Napoleon's territorial conquests in the Nile delta and the ensuing archaeological discoveries inevitably inspired French ornamentistes such as Charles Percier and Pierre François Léonard Fontaine. The true fashion for all things Egyptian was however ignited by Baron Vivant-Denon's seminal publication, Voyage dans la Basse et la Haute Egypte of 1802. From that moment forwards, 'Egyptomania' reigned supreme and connoisseurs such as John Soane and Thomas Hope led the fashion for the Egyptian taste amongst English aristocratic patrons.
This 'nereid' clock is identical to that signed by the bronzier Claude Galle and the horloger Manière now in the musée de l'Horlogerie, Paris (H. Ottomeyer, P. Pröschel et al., Vergoldete Bronzen, Munich, 1986, vol. I, p. 338, fig. 5.3.6). The Paris clock is signed by them both on the dial - which has been replaced in the Regency period on the Spencer House example.

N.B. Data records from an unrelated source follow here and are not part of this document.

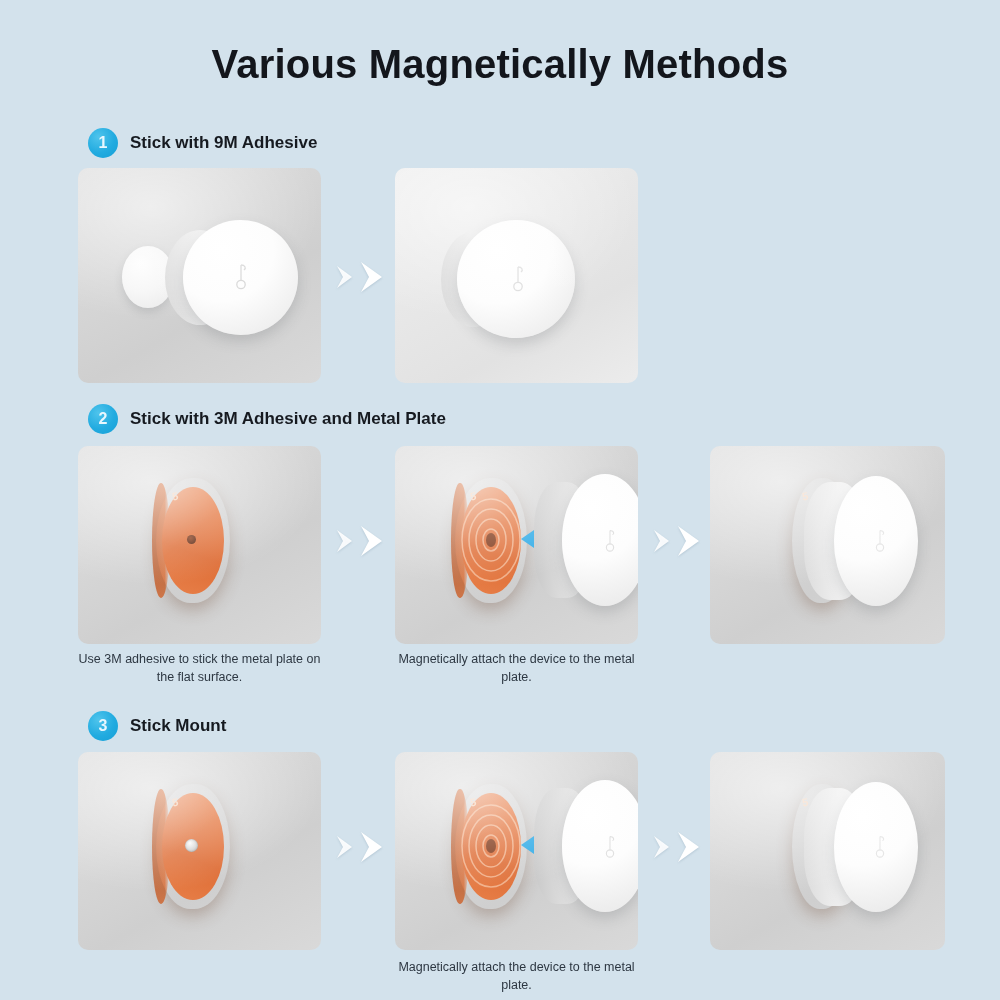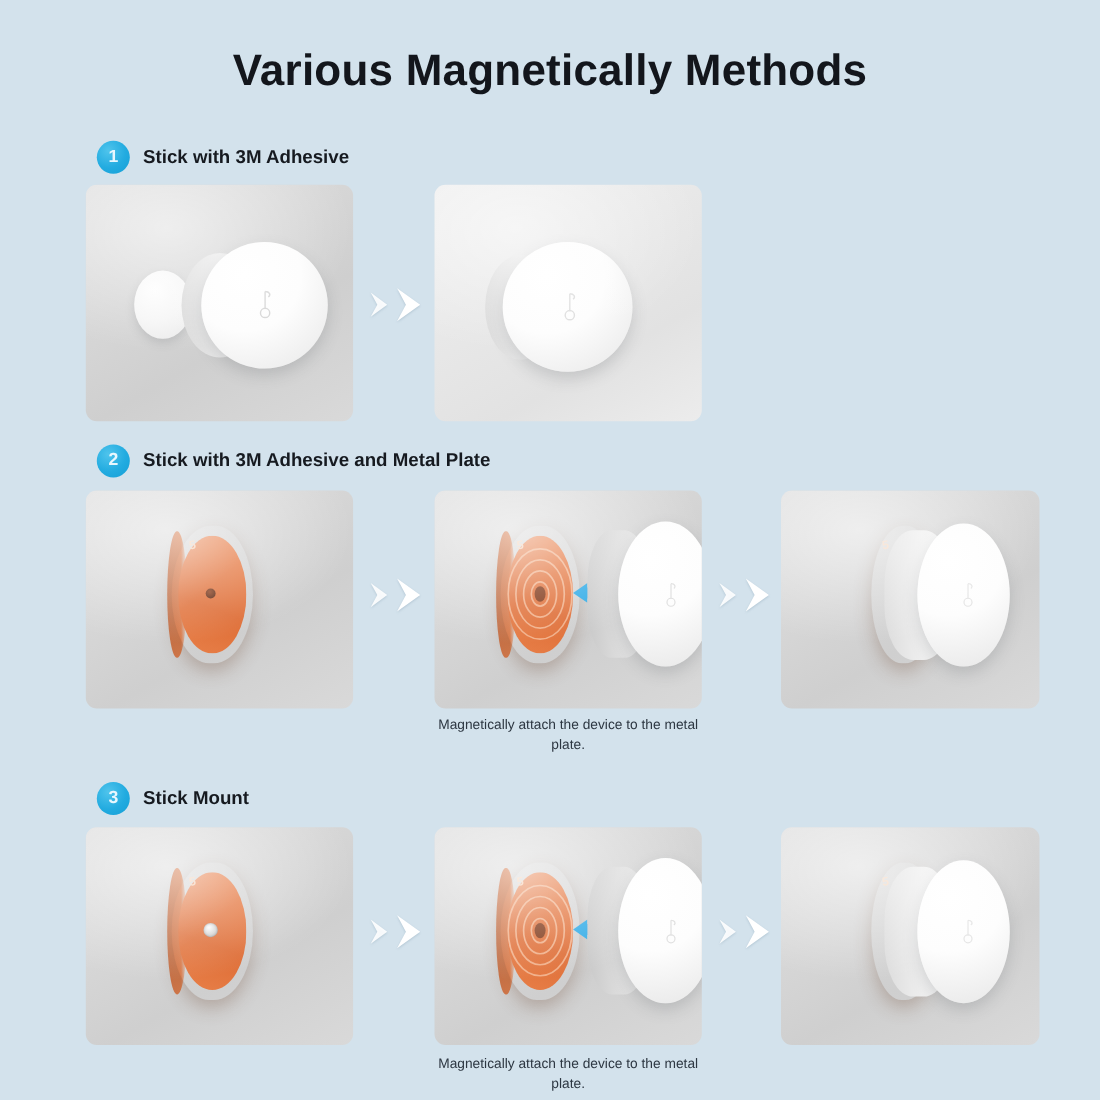--- a/index.html
+++ b/index.html
@@ -142,7 +142,7 @@
 
   <div class="section-head" style="top:128px;">
     <div class="badge">1</div>
-    <div class="section-title">Stick with 3M Adhesive</div>
+    <div class="section-title">Stick with 9M Adhesive</div>
   </div>
 
   <div class="panel" style="left:78px; top:168px; width:243px; height:215px;">

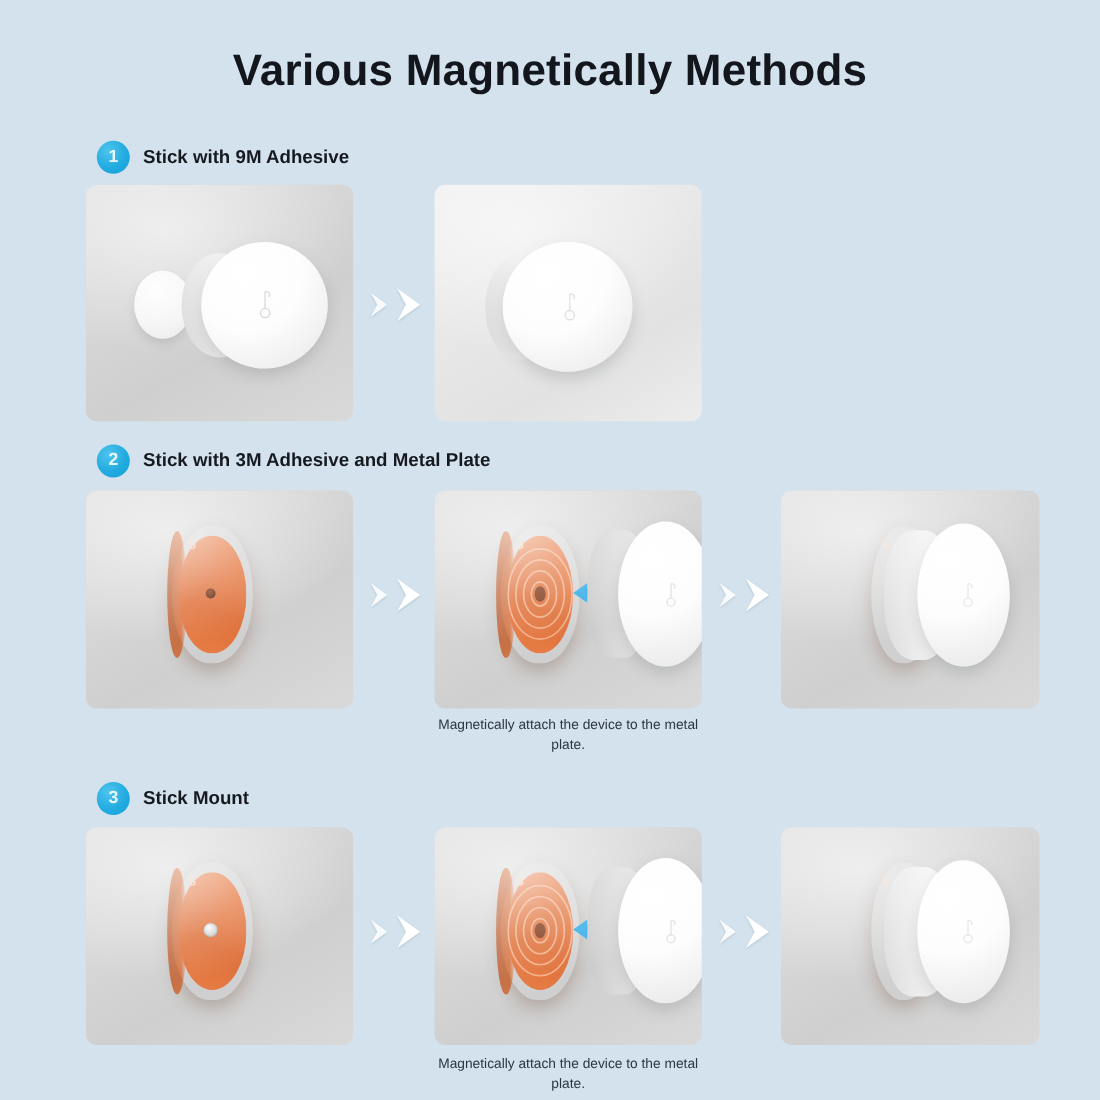--- a/index.html
+++ b/index.html
@@ -197,6 +197,7 @@
       <div class="hole" style="left:31px; top:57px; width:9px; height:9px;"></div>
     </div>
   </div>
+  <div class="caption" style="left:78px; top:650px; width:243px;">Use 3M adhesive to stick the metal plate on the flat surface.</div>
 
   <div class="arrows" style="left:334px; top:522px;">
     <svg class="chev small" width="22" height="30" viewBox="0 0 22 30">

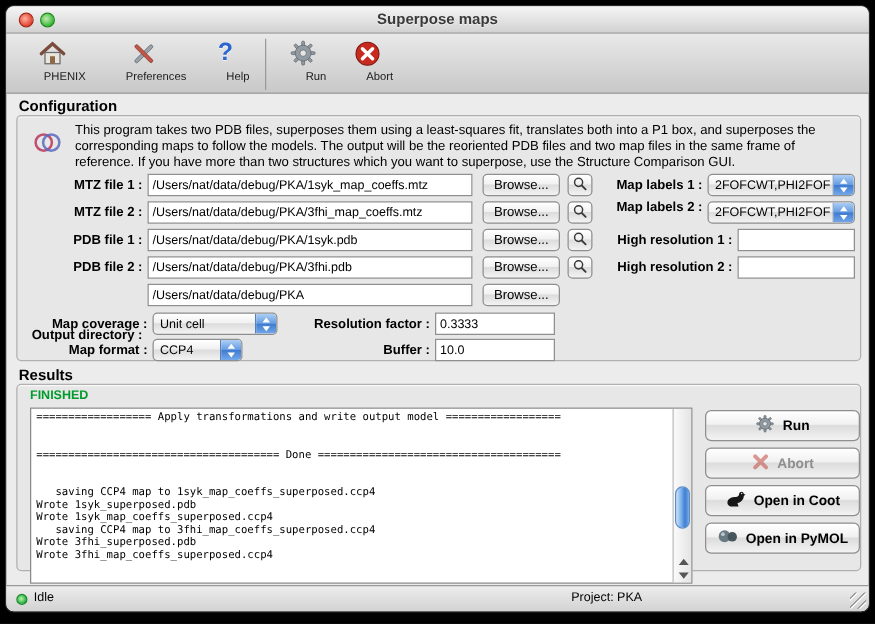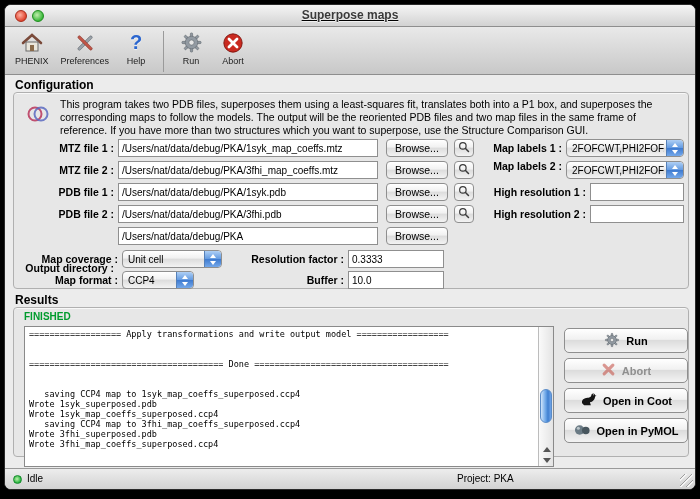--- a/index.html
+++ b/index.html
@@ -9,7 +9,7 @@
 
   
   .titlebar { position:absolute; left:0; top:0; right:0; height:22px;
-              background:linear-gradient(#f5f5f5,#d2d2d2); border-bottom:1px solid #8e8e8e;text-decoration:underline; }
+              background:linear-gradient(#f5f5f5,#d2d2d2); border-bottom:1px solid #8e8e8e; }
   .title { text-align:center; line-height:21px; font-size:12px; font-weight:bold; color:#3a3a3a;
            text-shadow:0 1px 0 rgba(255,255,255,.6); }
   .tl { position:absolute; top:5px; width:12px; height:12px; border-radius:50%; }

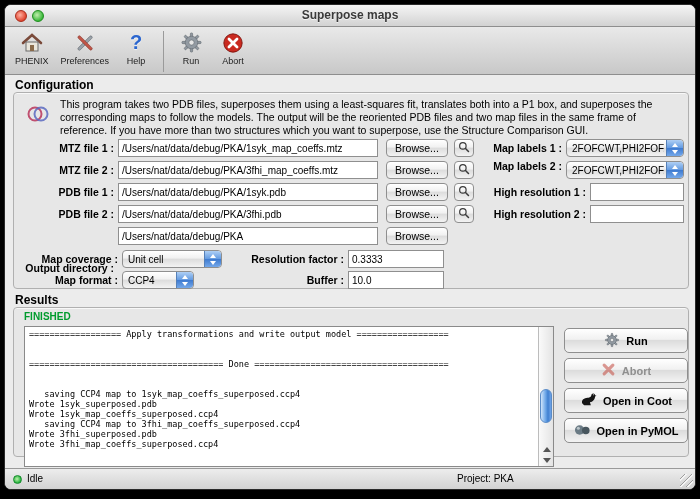--- a/index.html
+++ b/index.html
@@ -22,7 +22,7 @@
              display:flex; align-items:flex-start; padding:2px 10px 0; gap:12px; }
   .tool { display:flex; flex-direction:column; align-items:center; min-width:30px; }
   .ticon { height:27px; display:flex; align-items:center; justify-content:center; }
-  .tlabel { font-size:9px; color:#1c1c1c; margin-top:0px; }
+  .tlabel { font-size:9px; color:#1c1c1c; margin-top:0px;margin-left:20px; }
   .tsep { width:1px; height:41px; background:#9a9a9a; margin-top:2px; }
   .help-q { font-size:20px; font-weight:bold; color:#2b66cf; text-shadow:0 1px 1px rgba(255,255,255,.7); }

Interestingly, the fashion for 'improving' French movements with Regency replacements was assiduously adopted by another Holland and Daguerre client, George, Prince of Wales, later King George IV.
Claude Galle (1759-1815) of the rue Faubourg Saint-Germain was elected maître in 1786. Galle was one of the pre-eminent bronziers of the Empire period and when his workshop was in full force he is reported to have had over four hundred employees. He received countless commissions from the Garde-Meuble and is known to have supplied bronzes to Compiègne, Versailles and the Grand Trianon - as well as Louis-Alexandre Berthier and the Prince de Wagram for the château de Grosbois.
The clockmaker Charles-Guillaume Manière (maître in 1778) was installed on the rue des Prouvaires in 1781 with his father, then the rue des Merciers in 1789, rue Christine in 1806 and rue Bertin Poire about 1810-12. He was one of the great clockmakers of the Louis XVI and Empire periods and worked for the marchand-mercier Dominique Daguerre and his successor, Martin-Eloi Lignereux. Interestingly, the inventory at the death of Daguerre in 1789 revealed six clocks by Manière of various subjects - and it is almost certainly through Daguerre/Lignereux that this clock was acquired.